Results of head and neck burn reconstructive plastic surgery

 Kayumkhodjaev AA, and Khalmuratova MK.

J. Life Sci. Biomed., 11(6): 113-119, 2021; pii:S225199392100014-11

DOI: https://dx.doi.org/10.51145/jlsb.2021.14

Abstract

Aim. The present research aimed to analyze the results of all reconstruction types (microsurgical and axial flaps) in head and neck post-burn cicatricial defects. Methods. The study included 114 patients who underwent flaps autotransplantation with microvascular anastomoses, options for plasty with axial flaps on a preserved (natural) vascular pedicle, plasty with displaced flaps, and free skin plasty for the period from 1995 to 2021. According to the formed groups for comparative analysis, all patients were divided into a comparison group included of 51 patients (1995-2008 year) and the main group with 63 patients (2009-2021 year). Women predominated with 55.6% and 58.8% in the main and comparison groups, respectively. Medium defects (50-120 cm²) of the upper face and neck area prevailed in equal numbers (11.8%). Most of the patients had a median-lateral unilateral post-burn cicatricial deformity. In terms of functional impairments, grade I up to an angle of 90º and degree II up to an angle of 45º was prevailed. Results.
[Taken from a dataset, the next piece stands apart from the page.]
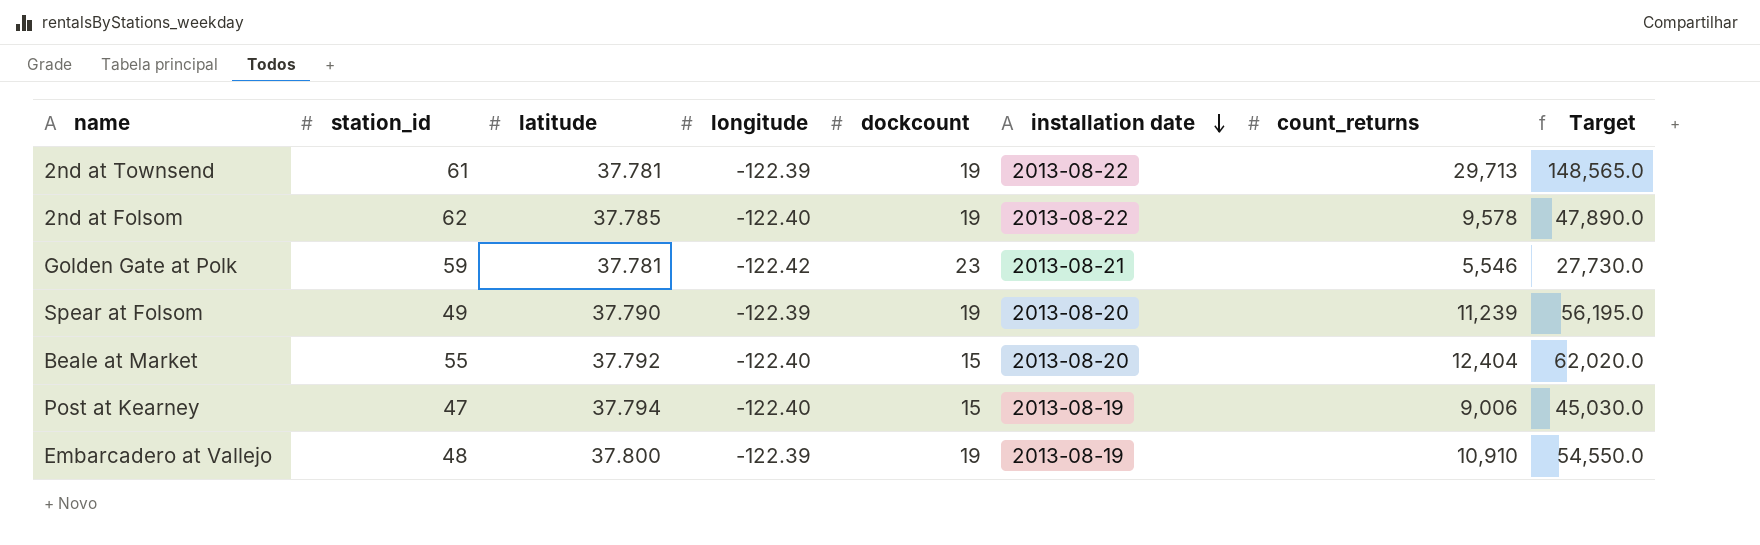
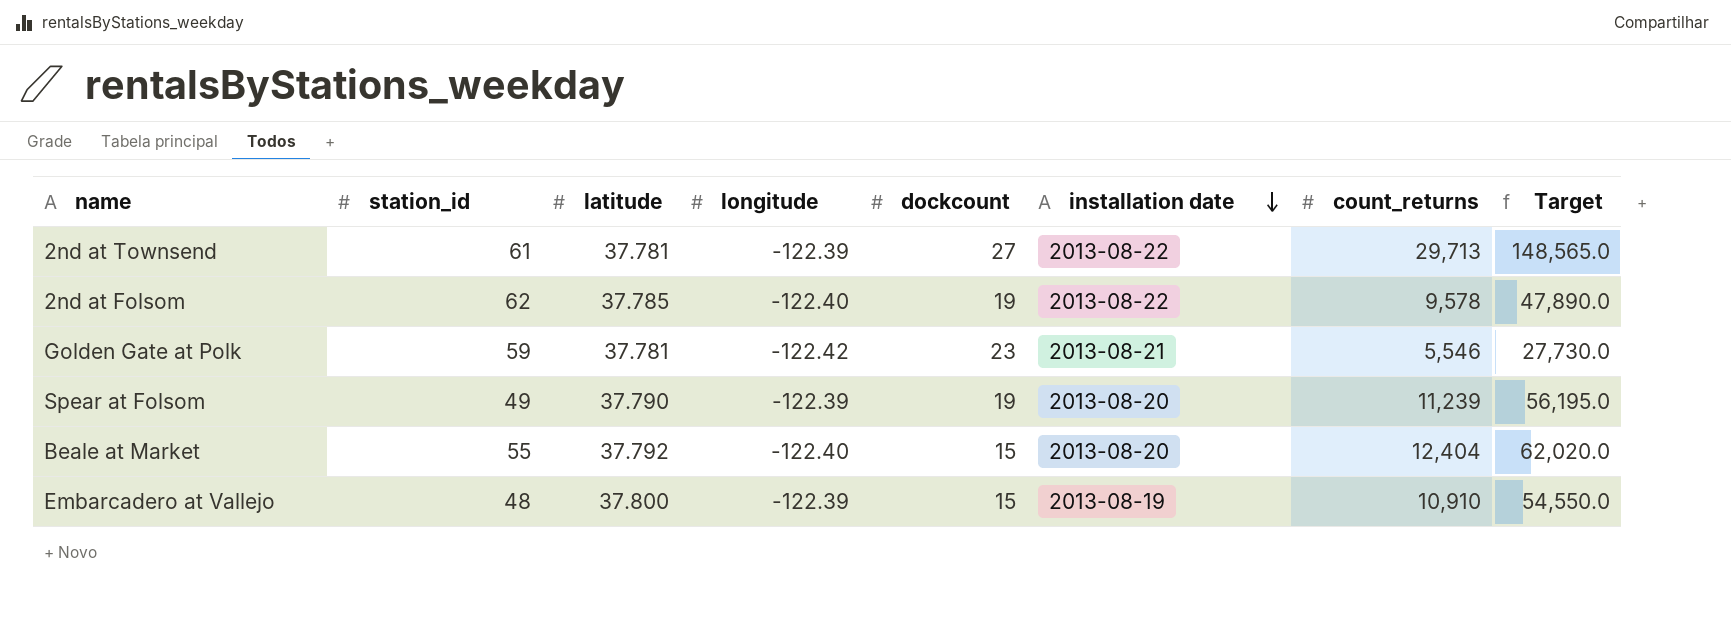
row Post at Kearney: 47 | 37.794 | -122.40 | 15 | 2013-08-19 | 9,006 | 45,030.0 -> none
2nd at Townsend | dockcount: 19 -> 27
Embarcadero at Vallejo | dockcount: 19 -> 15

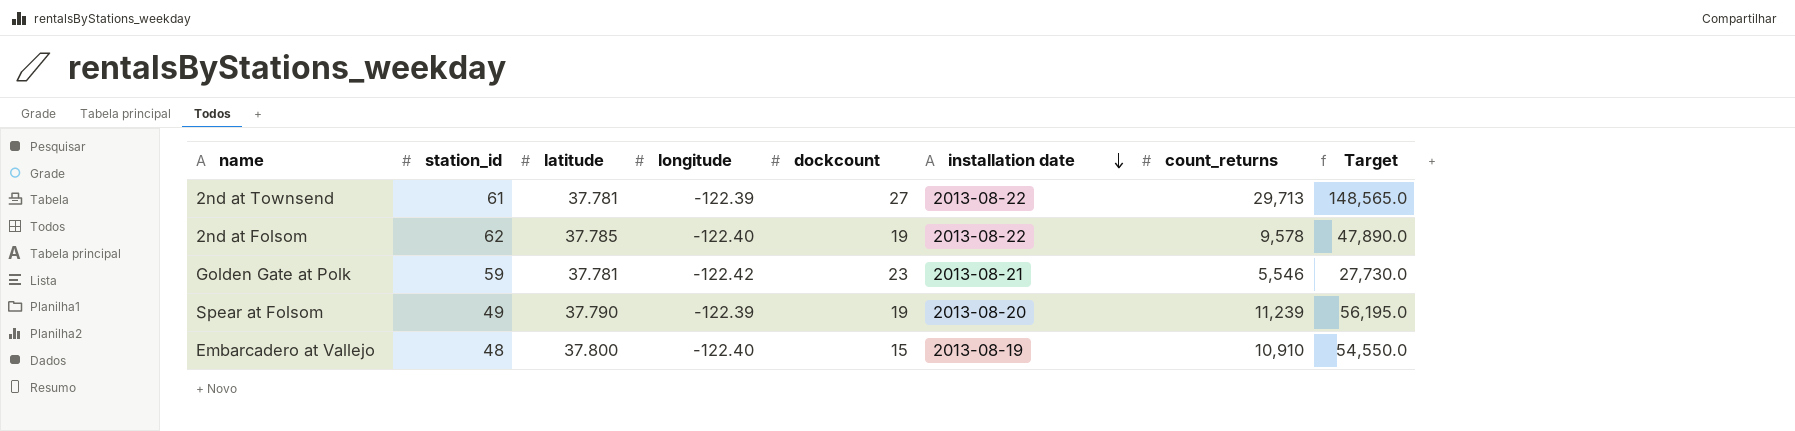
row Beale at Market: 55 | 37.792 | -122.40 | 15 | 2013-08-20 | 12,404 | 62,020.0 -> none
Embarcadero at Vallejo | longitude: -122.39 -> -122.40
The consolidated long-term results of plastic surgery in the functional value were good in the main group in 69.9% of cases, while in the comparison group it was in 47.1%. The aesthetic indicators of the consolidated long-term results of plastic surgery were good in 57.5% of cases of the main group and significantly was lower in the comparison group (33.3% of cases). Unsatisfactory results were observed in 1.4% of cases in the main group and 17.6% in the comparison group. Conclusion. Improvement in head and neck burn reconstructive plastic surgery with various variants of axial flaps made it possible to increase the proportion of uncomplicated postoperative course, shorten the hospital stay and the total duration of all stages of plasty, and, in general, ensured a decrease in the frequency of unsatisfactory functional and aesthetic results.

Keywords: Head and neck burns, Post-burn cicatricial defects, Reconstructive plastic surgery.